Petro Andina Resources Inc. announces its operating and financial results for the year ended December 31, 2008. Following the Company's announcements of record oil production on January 20, 2009 and record reserves growth on February 25, 2009, Petro Andina is pleased to announce record net income and funds flow from operations for the year ended December 31, 2008 and the fourth quarter of 2008.
The Company's net income for 2008 was $34.8 million ($0.82 per share fully diluted), compared to a net loss per fully diluted share of $0.18 for 2007. For the three months ended December 31 (fourth quarter) net income was $0.51 per fully diluted share, an increase of 168 percent from the previous quarter of 2008 and compared to $0.01 per fully diluted share in the comparative quarter of 2007.

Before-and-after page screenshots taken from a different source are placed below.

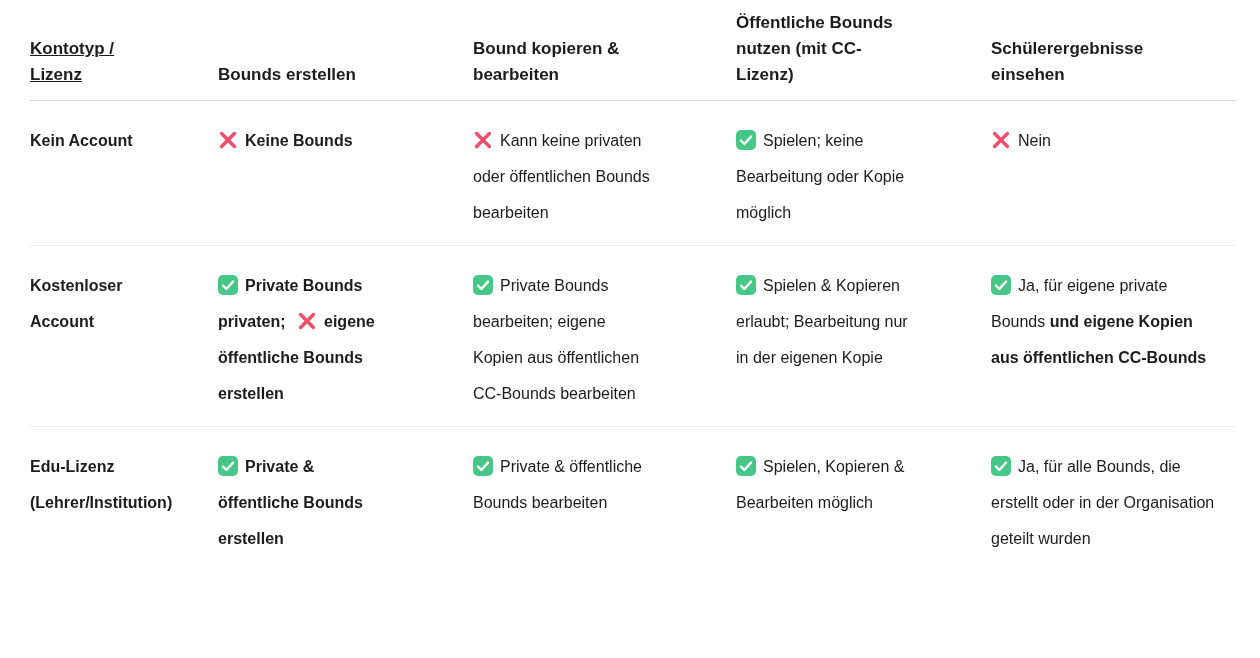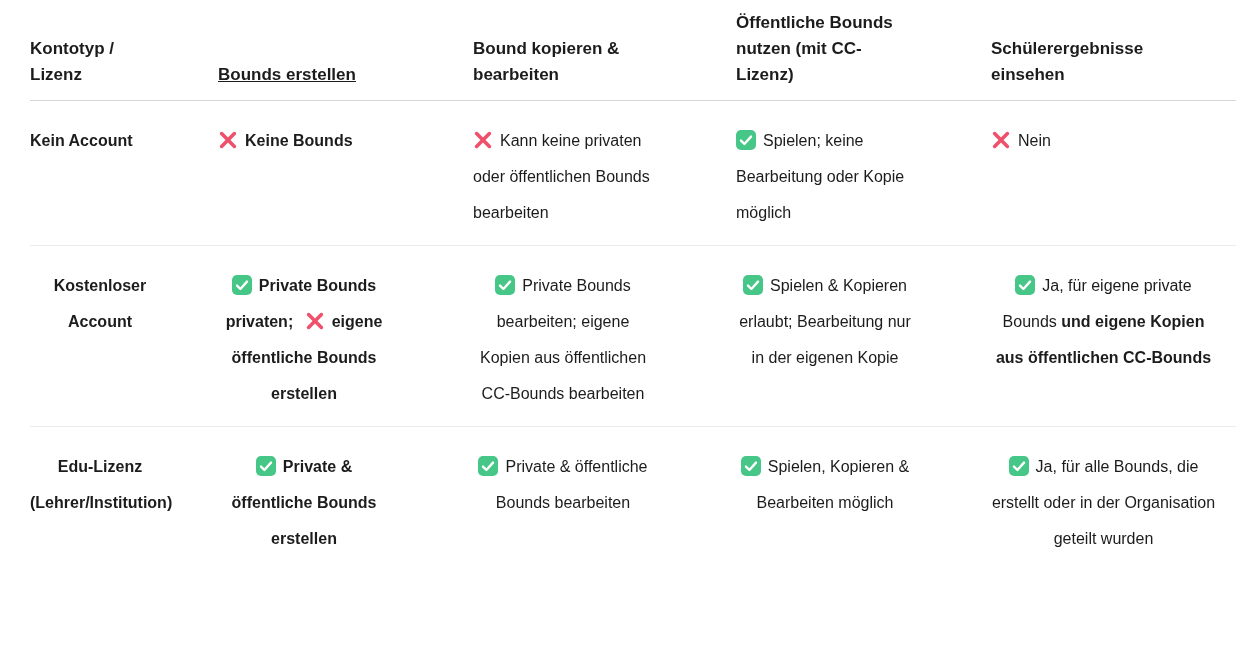--- a/index.html
+++ b/index.html
@@ -21,28 +21,28 @@
   .page{padding:0 24px 0 30px;}
   table{border-collapse:collapse;table-layout:fixed;width:1206px;}
   col.c1{width:188px;} col.c2{width:255px;} col.c3{width:263px;}
   col.c4{width:255px;} col.c5{width:245px;}
   thead th{
     text-align:left;vertical-align:bottom;
     font-size:17px;font-weight:700;line-height:26px;
     padding:10px 0 12px 0;
     border-bottom:1px solid var(--header-divider);
   }
-  th.h1{padding-right:48px;} th.h2{padding-right:83px;text-decoration:underline;} th.h3{padding-right:83px;}
+  th.h1{padding-right:48px;text-decoration:underline;} th.h2{padding-right:83px;} th.h3{padding-right:83px;}
   th.h4{padding-right:77px;} th.h5{padding-right:20px;}
   tbody td{
     text-align:left;vertical-align:top;
     font-size:16px;line-height:36px;
     padding:22px 0 14px 0;
   }
-  tbody tr + tr td{border-top:1px solid var(--row-divider);text-align:center;}
+  tbody tr + tr td{border-top:1px solid var(--row-divider);}
   td.c1{padding-right:48px;font-weight:700;}
   td.c2{padding-right:83px;font-weight:bold;} td.c3{padding-right:83px;}
   td.c4{padding-right:77px;} td.c5{padding-right:20px;margin-top:44px;}
   .seg-bold{font-weight:700;}
   .icon{
     display:inline-block;width:20px;height:20px;
     vertical-align:-4px;margin-right:7px;
   }
   .icon.mid{margin-left:7px;}
   .icon-check{background:var(--check-bg);border-radius:5px;}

Funds flow from operations per fully diluted share increased to $2.43 for 2008 compared to $1.01 per fully diluted share for 2007. Funds flow from operations per fully diluted share for the fourth quarter of 2008 was $0.97, for a quarter on quarter increase of 80 percent.
Sales volumes for 2008 averaged 12,089 barrels of oil equivalent per day (boe/d), a 100 percent increase from 2007. Sales volumes in the fourth quarter averaged 15,007 boe/d, for a quarter on quarter increase of 21 percent. Following commissioning of the atmospheric tank treatment facility, daily production volumes for the first quarter of 2009 have been consistent between 15,500 and 16,000 boe/d. Petro Andina is currently utilizing three drilling rigs of which two are working in the development core area and one is allocated to exploration. The water handling facility expansion is on schedule to be commissioned in the second quarter of 2009.

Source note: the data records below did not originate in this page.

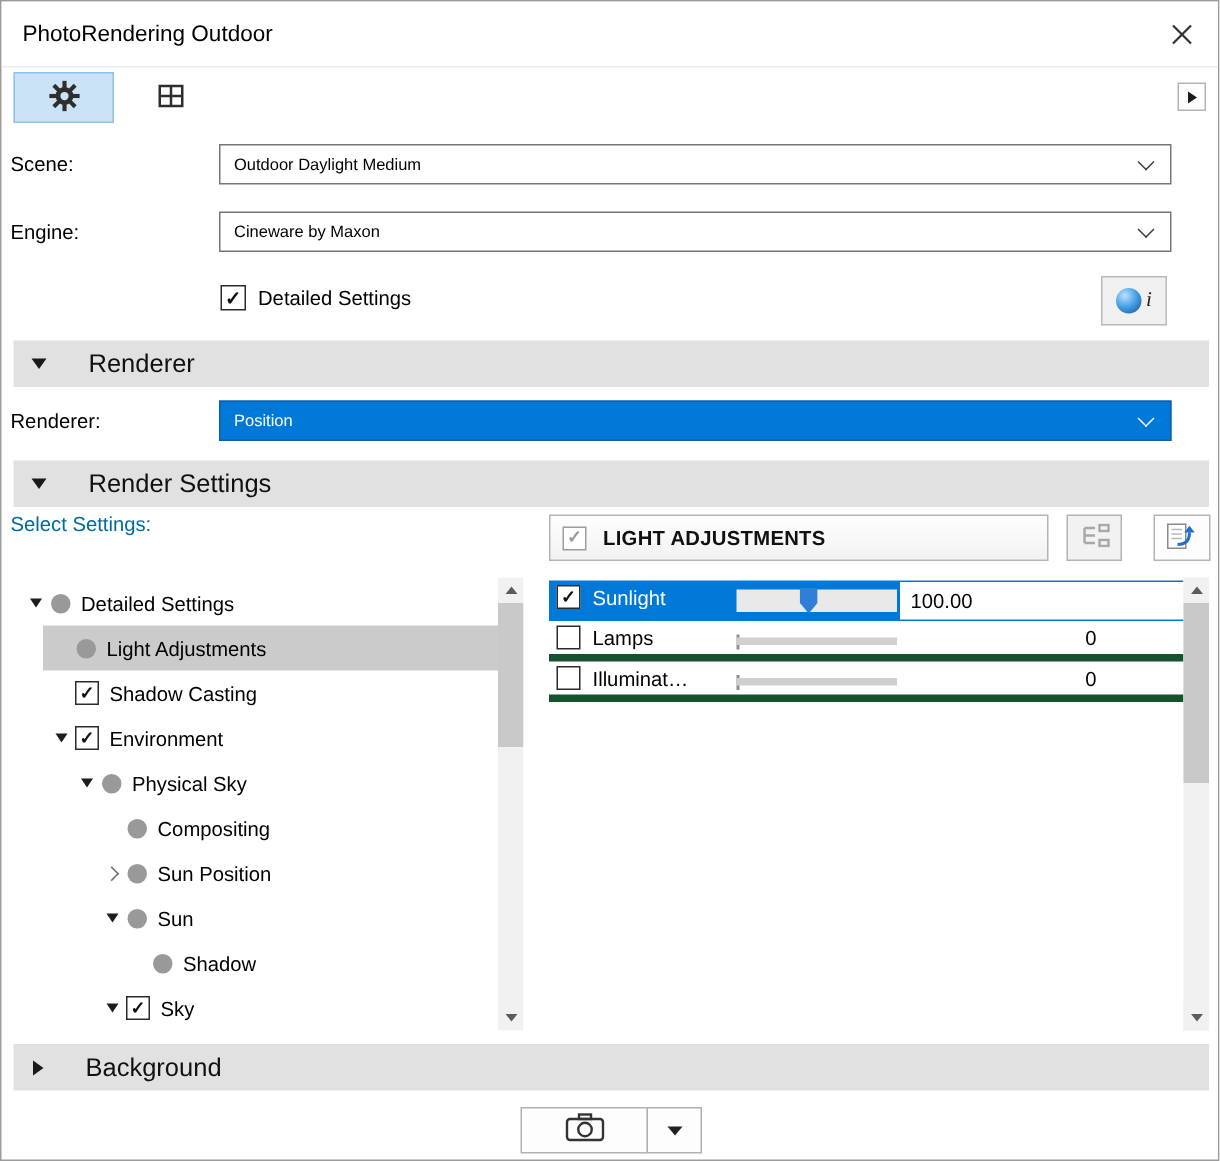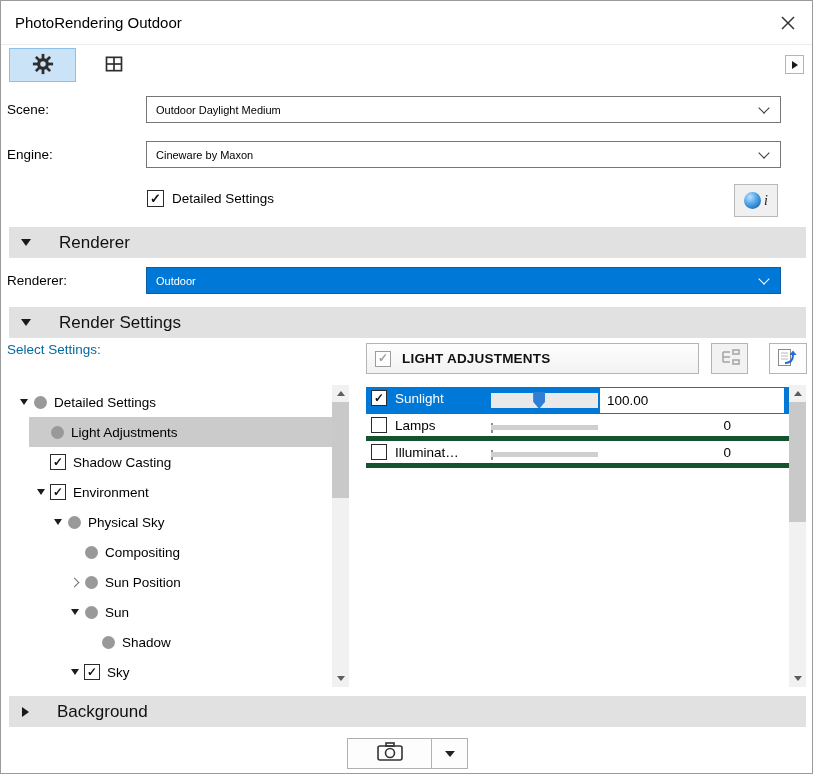--- a/index.html
+++ b/index.html
@@ -80,21 +80,21 @@
   .adj-row.selected{background:#0078d7;border-bottom-color:#0078d7}
   .adj-row .checkbox{margin-left:5px;width:16px;height:16px;font-size:12px}
   .adj-label{margin-left:8px;font-size:13.5px;color:#000;width:86px;white-space:nowrap;overflow:hidden}
   .adj-row.selected .adj-label{color:#fff}
   .slider{position:absolute;left:125px;width:107px;cursor:pointer}
   .slider.big{top:6px;height:15px;background:#e9e9e9}
   .slider .thumb{position:absolute;top:-1px;width:12px;height:17px;background:#2f7fd6;clip-path:polygon(0 0,100% 0,100% 58%,50% 100%,0 58%)}
   .slider.thin{top:11px;height:6px}
   .slider .tick{position:absolute;left:0;top:-2px;width:2px;height:10px;background:#8f8f8f}
   .slider .bar{position:absolute;left:0;top:0;width:100%;height:5px;background:#cfcfcf}
-  .value-field{position:absolute;left:234px;top:1px;width:184px;height:25px;background:#fff;font-size:13.5px;color:#000;display:flex;align-items:center;padding-left:7px;cursor:text}
+  .value-field{position:absolute;left:234px;top:1px;width:212px;height:25px;background:#fff;font-size:13.5px;color:#000;display:flex;align-items:center;padding-left:7px;cursor:text}
   .value-text{position:absolute;left:235px;width:130px;text-align:right;font-size:13.5px;color:#000}
 
   
   .scrollbar{position:absolute;top:0;width:17px;height:302px;background:#f1f1f1}
   .tree-panel .scrollbar{left:323px}
   .adj-panel .scrollbar{left:423px}
   .sb-btn{position:absolute;left:0;width:17px;height:17px;display:flex;align-items:center;justify-content:center;background:#f1f1f1;cursor:pointer}
   .sb-btn.down{bottom:0}
   .sb-tri-up{width:0;height:0;border-left:4px solid transparent;border-right:4px solid transparent;border-bottom:5px solid #5c5c5c}
   .sb-tri-down{width:0;height:0;border-left:4px solid transparent;border-right:4px solid transparent;border-top:5px solid #5c5c5c}
@@ -176,21 +176,21 @@
     <span class="info-i">i</span>
   </button>
 
   <div class="section-bar" id="bar-renderer">
     <span class="sec-tri-down"></span>
     <span class="section-label">Renderer</span>
   </div>
 
   <span class="field-label" style="top:266px">Renderer:</span>
   <div class="combo accent" style="top:266px">
-    <span class="combo-text">Outdoor</span>
+    <span class="combo-text">Position</span>
     <span class="chevron"></span>
   </div>
 
   <div class="section-bar" id="bar-render-settings">
     <span class="sec-tri-down"></span>
     <span class="section-label">Render Settings</span>
   </div>
 
   <span class="select-settings-label">Select Settings:</span>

Operating netbacks increased to $30.10 per boe, compared to $25.24 per boe in 2007. The principal driver behind the increase in operating netbacks was the decrease in production expenses. Production expenses averaged $9.24 per boe (US$8.66 per boe) for 2008 and $8.26 per boe (US$6.80 per boe) in the three months ended December 31, 2008.
The Company increased its year-end December 31, 2008 proved reserves to 20.2 million boe (a 63 percent increase over 2007 reserves) and proved plus probable reserves to 32.3 million boe (a 40 percent increase over 2007 reserves). Petro Andina increased proved plus probable reserves volumes per basic share (using the number of basic shares outstanding at year-end) to 0.77 barrels per share at December 31, 2008 from 0.58 barrels per share at year-end 2007. Reserves value per fully diluted share (using the weighted average number of fully diluted shares outstanding during the year) is calculated at $9.49 reflecting proved plus probable reserves discounted at 10 percent after tax. This represents a 75 percent increase from year-end 2007 reserves values per fully diluted share.
Finding and development (F&D) costs for 2008 were $10.85 per boe, calculated using proved plus probable reserve additions and including future development capital. Cumulative F&D costs, since incorporation of the Company in 2003, calculated on the same basis were $11.05 per boe. The Company's recycle ratio calculated using the 2008 F&D costs per boe and the fourth quarter 2008 operating netback of $36.23 per boe is approximately 3.3 times.
Petro Andina expanded and diversified its opportunity base significantly in 2008. Subject to the final contract execution in Colombia and Trinidad & Tobago, Petro Andina will have a geographically and fiscally diverse exploration portfolio.
The Company exited 2008 in a strong financial position. Working capital was $41.1 million. Long-term debt of $37.0 million represents 0.2 times debt to annualized fourth quarter funds flow from operations. In addition to strong operating and financial results, Petro Andina bought back 814,900 shares at an average price of $5.03 per share pursuant to its normal course issuer bid program.